29 ноября СМИ сообщили, что против компании Louis Vuitton возбуждено дело об административном правонарушении и составлен протокол о незаконном использовании земли — на Красной площади, где был установлен гигантский павильон LV в виде чемодана знаменитого бренда. История вызвала невероятный скандал. Почему?
Павильон-чемодан постоял на Красной площади недолго. Москва, ноябрь 2013 г.
Представьте себе такую ситуацию: вы попали на званый ужин, а там вас встречают мужчины в расстегнутых до пупка рубашках с золотыми цепями на волосатой груди, да еще громко говорящие на фене. Вы, как человек воспитанный, пытаетесь сделать вид, что не видите в этом ничего необычного, и ведете себя, как на любом светском приеме. Кто-то наливает вам вина до кромки бокала, и вы вежливо говорите спасибо — и тут на вас обрушивается буря ругательств, из которой вы с трудом понимаете, что «спасибо» — это неприличное слово.
Вопрос в этой ситуации возникает очень простой: чье это пространство и какие тут действуют правила приличий? Именно этот вопрос мы обсуждаем, когда говорим о гигантском чемодане фирмы «Луи Виттон», появившемся на Красной площади на прошлой неделе и вызвавшем почти неслыханное по масштабам и накалу обсуждение.
Отдельные чиновники и предприниматели, и даже целые ведомства, принялись суетливо отрицать свою причастность к Чемодану, будто он возник из воздуха по щучьему велению или по чьему-то высочайшему распоряжению. Появилось предположение, что «только один человек» мог благословить Чемодан на площади в обход всех охран, будто это не чемодан, а полоний. Вся эта неприглядная возня, конечно, обнажила дисфункциональность российской власти, реальную природу «ручного управления», но это увлекательное и важное зрелище отвлекло наблюдателей от вопроса куда более важного, одного из главных вопросов, стоящих перед любым обществом: кому принадлежит публичное пространство и какие к нему применимы правила?
Путинскую эпоху можно разделить на три периода. Первые пять лет, с осени 1999-го и до осени 2004-го, шел планомерный захват — и разрушение публичного пространства. Государство подмяло под себя или просто разрушило институции, обеспечивающие публичный разговор: медиа и электоральные институты. Процесс начался со второй войны в Чечне, активизировался на следующий день после инаугурации, когда Путин внес в Думу пакет законопроектов, начавших разрушение системы выборной власти, — и в тот же день случились «маски-шоу» в компании «Мост-Медиа».
Затем наступила стабильность. Новые границы публичного пространства были установлены, никто против них особо не возражал — ну кроме горстки «несогласных», которые помаршировали-помаршировали да и намаршировались, когда их начали «брать» уже на выходе из дома. Период стабильности закончился в декабре 2011-го, когда протестное движение вдруг заполнило собой все оставшееся публичное пространство — его оказалось немного больше, чем все думали, и от этого открытия протестующие ощутили эйфорию, а власть — панику.

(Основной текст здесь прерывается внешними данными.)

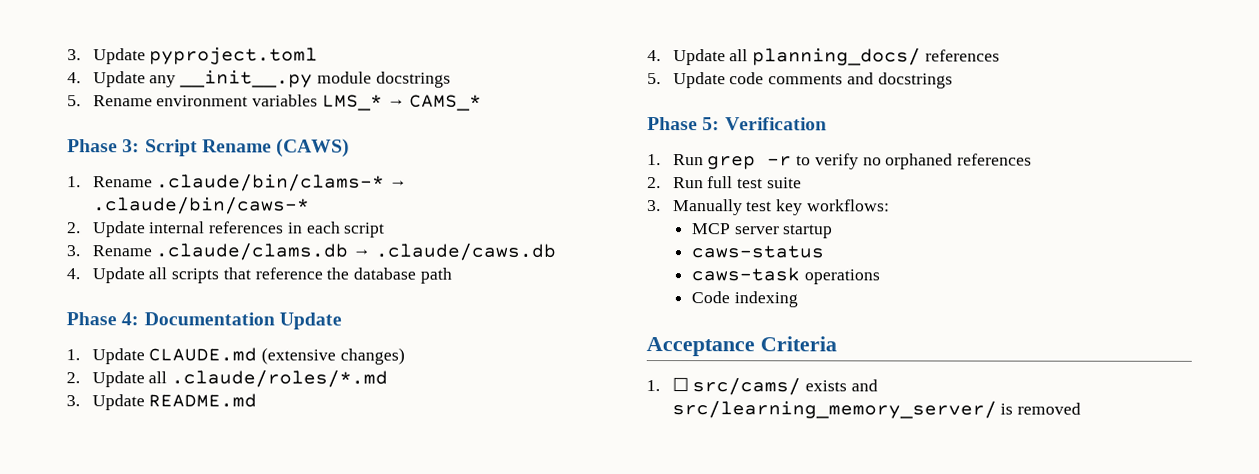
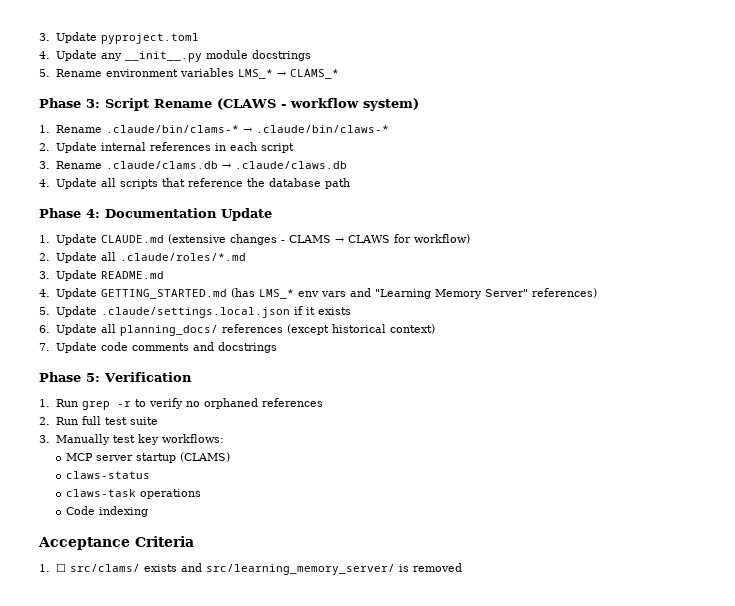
- 5. Rename environment variables LMS_* → CAMS_*
+ 5. Rename environment variables LMS_* → CLAMS_*
- Phase 3: Script Rename (CAWS)
+ Phase 3: Script Rename (CLAWS - workflow system)
- 1. Rename .claude/bin/clams-* → .claude/bin/caws-*
+ 1. Rename .claude/bin/clams-* → .claude/bin/claws-*
- 3. Rename .claude/clams.db → .claude/caws.db
+ 3. Rename .claude/clams.db → .claude/claws.db
- 1. Update CLAUDE.md (extensive changes)
+ 1. Update CLAUDE.md (extensive changes - CLAMS → CLAWS for workflow)
- 4. Update all planning_docs/ references
- 5. Update code comments and docstrings
+ 4. Update GETTING_STARTED.md (has LMS_* env vars and "Learning Memory Server" references)
+ 5. Update .claude/settings.local.json if it exists
+ 6. Update all planning_docs/ references (except historical context)
+ 7. Update code comments and docstrings
- MCP server startup
- caws-status
- caws-task operations
+ MCP server startup (CLAMS)
+ claws-status
+ claws-task operations
- 1. ☐ src/cams/ exists and src/learning_memory_server/ is removed
+ 1. ☐ src/clams/ exists and src/learning_memory_server/ is removed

Третий период начался 4 марта 2012 года, когда Путин избрался на третий срок и арестовали Pussy Riot. Власть одновременно сужает публичное пространство и еще жестче наказывает тех, кто нарушает новые границы. Ответ Кремля на вопрос, кому принадлежит публичное пространство, звучит просто: власти, причем все пространство — от охраняемой ЮНЕСКО Красной площади до международных вод Печорского моря. Ответ Кремля на вопрос, какие тут применимы правила приличия, звучит примерно так: «А какие мы скажем». Пляски в храме, например, — неприлично, а автомойка в храме — прилично. Протестовать в защиту Арктики неприлично, а добывать нефть и вести геолого-разведочные работы, Арктику уничтожая, — прилично. Говорить о насилии и воровстве со стороны власти неприлично, а практиковать насилие и воровство — прилично. Разворачивать баннеры или устраивать акции художественного протеста на Красной площади — неприлично, а устанавливать там Чемодан — прилично.
Вот поэтому разговор о Чемодане — очень важный разговор.